Task input
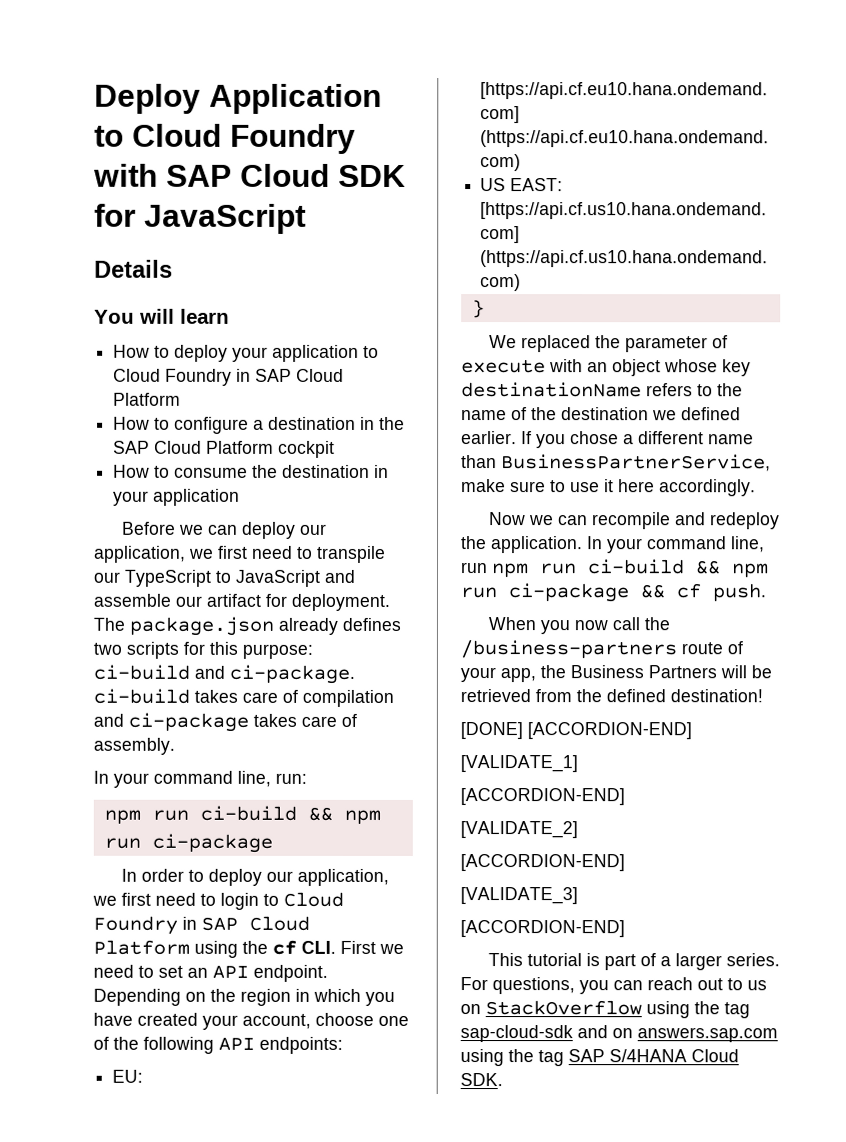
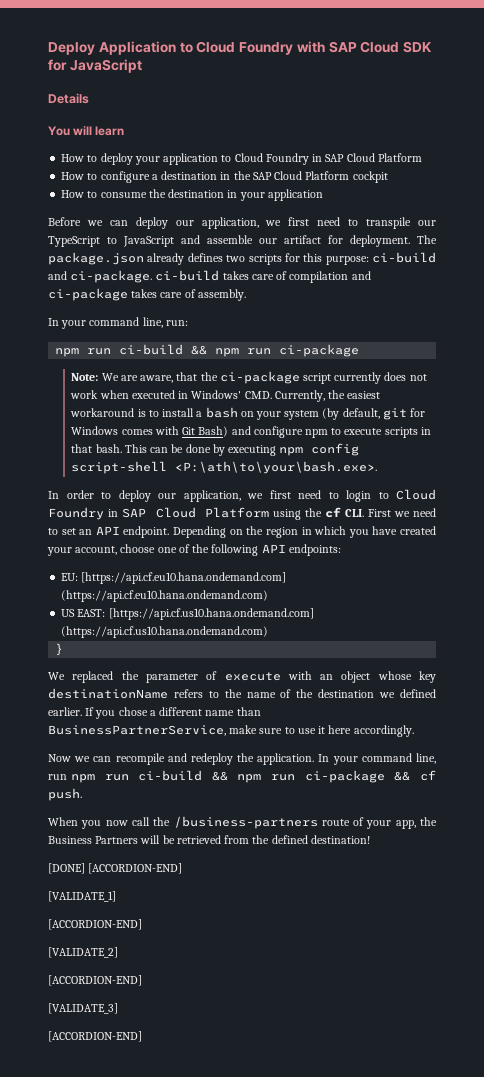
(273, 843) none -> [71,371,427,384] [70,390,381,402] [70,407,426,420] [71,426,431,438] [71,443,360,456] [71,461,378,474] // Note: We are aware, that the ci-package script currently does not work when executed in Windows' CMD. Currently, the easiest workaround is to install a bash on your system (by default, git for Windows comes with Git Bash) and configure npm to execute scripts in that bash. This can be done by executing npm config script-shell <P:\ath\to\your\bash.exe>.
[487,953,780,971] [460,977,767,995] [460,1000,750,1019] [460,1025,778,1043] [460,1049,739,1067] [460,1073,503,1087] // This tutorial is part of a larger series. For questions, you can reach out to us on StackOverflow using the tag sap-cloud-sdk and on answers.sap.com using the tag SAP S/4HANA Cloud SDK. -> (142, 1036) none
---
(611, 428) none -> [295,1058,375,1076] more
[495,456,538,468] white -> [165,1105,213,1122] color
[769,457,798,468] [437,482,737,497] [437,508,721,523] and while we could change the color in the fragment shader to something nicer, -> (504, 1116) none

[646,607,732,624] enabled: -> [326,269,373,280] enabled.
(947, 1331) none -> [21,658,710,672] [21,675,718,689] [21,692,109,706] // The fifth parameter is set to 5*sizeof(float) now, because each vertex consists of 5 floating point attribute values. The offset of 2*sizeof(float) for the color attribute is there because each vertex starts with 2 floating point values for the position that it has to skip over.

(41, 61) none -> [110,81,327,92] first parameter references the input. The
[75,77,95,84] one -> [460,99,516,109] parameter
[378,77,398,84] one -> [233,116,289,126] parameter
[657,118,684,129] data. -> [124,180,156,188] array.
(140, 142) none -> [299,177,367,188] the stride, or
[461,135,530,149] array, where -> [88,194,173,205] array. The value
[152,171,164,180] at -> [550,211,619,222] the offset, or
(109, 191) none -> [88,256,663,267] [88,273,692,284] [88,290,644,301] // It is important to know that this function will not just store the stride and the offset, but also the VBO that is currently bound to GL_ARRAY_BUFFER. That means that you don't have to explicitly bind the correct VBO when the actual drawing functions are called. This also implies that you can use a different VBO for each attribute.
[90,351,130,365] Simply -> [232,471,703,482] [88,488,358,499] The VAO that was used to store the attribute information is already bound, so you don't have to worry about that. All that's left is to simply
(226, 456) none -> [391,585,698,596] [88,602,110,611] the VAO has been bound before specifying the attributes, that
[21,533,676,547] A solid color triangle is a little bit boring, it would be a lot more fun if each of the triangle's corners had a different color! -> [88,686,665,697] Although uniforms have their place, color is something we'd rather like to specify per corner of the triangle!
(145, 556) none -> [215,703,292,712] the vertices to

Problem details
Reproduce each line above that contains "more".

Solution below
(611, 428) none -> [295,1058,375,1076] more
[21,533,676,547] A solid color triangle is a little bit boring, it would be a lot more fun if each of the triangle's corners had a different color! -> [88,686,665,697] Although uniforms have their place, color is something we'd rather like to specify per corner of the triangle!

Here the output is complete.